Мненон Кет медленно опустился на колени. Большой бело-голубой меч Задана выпал из его ослабевших пальцев. Удар Габаля был смертельным. Мненон Кет понимал, что жить осталось совсем немного. Он поднял голову и сквозь туман в глазах посмотрел на отряд людей Габаля.
— Не убивайте мальчика, — сказал Мненон Кет. — Он принц. Ничего хорошего вам убийство не принесет. — Он знал, что умирает. Один из парней с огромной коричневой, заросший черными волосами, бородавкой на левой руке, шагнул вперед.
— Не убивайте мальчика, — Мненон Кет чувствовал, что на него опускается темнота, как будто из чернильницы разлились чернила. О, сколько он пережил, когда был мальчиком и учился тому, что должен знать жрец. Разбитые таблички, разлитые чернила, побои за недостаточное усердие. И он учился. Он работал. Он стал высшим жрецом Задана. — Я, Мненон Кет, я высший жрец Задана…
И его последними словами были:
— Я храню верность королю и моему господину Задану. — Бандиты смотрели на тело. Никто не коснулся серого меча Задана, хотя он был ценнее сотни бронзовых мечей. А в некоторых городах тысячи бронзовых мечей стоил бело-голубой меч Задана.
— Что будем делать? — спросил один из них, раненный в бою с охранниками в голову.
— Убить ублюдка! — сказал человек с бородавкой.
— Нет. Нам нужно осмотреть господина. Может, он жив.
— Схватить мальчишку! Заверните его в ковер и унесите отсюда. Только ради бога, идите спокойно.

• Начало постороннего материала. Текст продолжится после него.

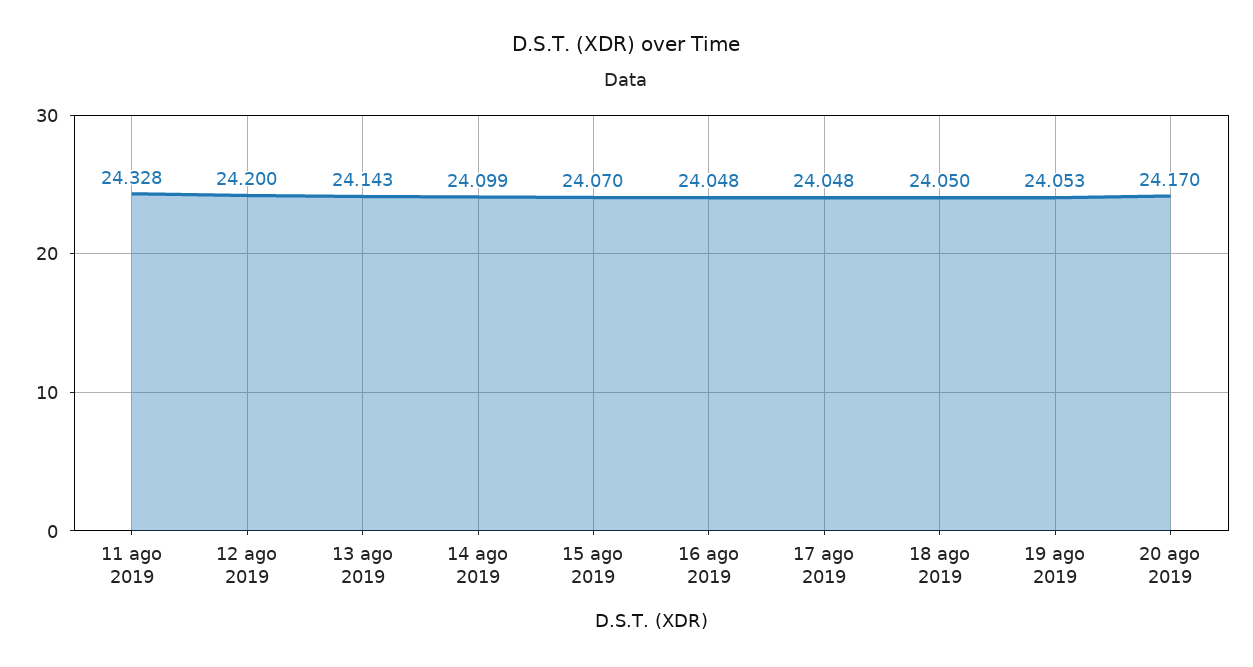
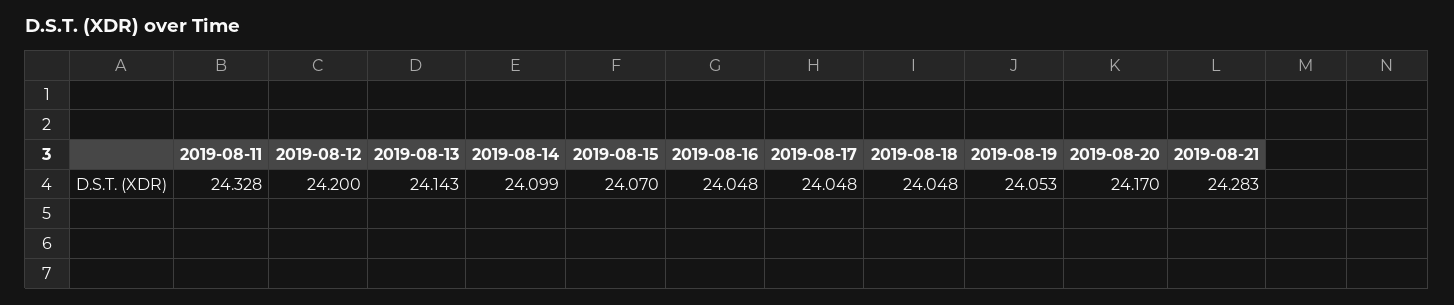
18 ago 2019: 24.05 -> 24.048
2019-08-21: none -> 24.283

Выйдя из спальни, все собрались вокруг Габаля. Он смотрел на них. Выражение его лица изменилась. Рот превратился в щелочку, глаза ввалились и в них горел лихорадочный огонь.
— Поднимите меня, псы, — сказал он. — Тащите меня в мои покои. У меня переломаны все кости.
Во дворе везде стоял шум. Все бегали туда-сюда, обеспокоенные недугом короля. Мерцали огни. Люди подняли Габаля, и тут он увидел завернутого в ковер мальчика.
— Мы думали… — начал человек с бородавкой.
— Я буду думать. Вы делайте, — говорить Габалю было трудно. Он застонал и еще сильнее сжал губы так, что они стали совсем голубыми. — Убейте его, и все кончено.
— Но…
Человек с раной на голове махнул четверым, держащим Габаля, увидев, что тот потерял сознание.
— Несите господина в его покои. Перевяжите его. Если он спросит, скажите, что мальчик мертв.
Человек с бородавкой кивнул.
— И за это мы получим золото.
Габаля понесли в покои. Он был в бреду и не понимал, где он, что с ним. Единственное, в чем он был уверен, — это в своем ранении. Это он понимал.
Одана, завернутого в ковер, вынесли на набережную реки.
Здесь люди быстро договорились с хозяином корабля, плывущего на север. Одана осмотрели. Он был еще жив.
— Ну что же, разумная сделка, — сказал работорговец. — Но если вы думаете, что он много стоит, то вы ошибаетесь.
Они долго торговались над телом Одана. Наконец он был продан за семьдесят серебряных монет. А ковер они продали за семьдесят пять монет. Задолго до наступления утра корабль отчалил от берегов Эреша и взял курс на север.
Вот так Одан-полубог вступил в свое наследство.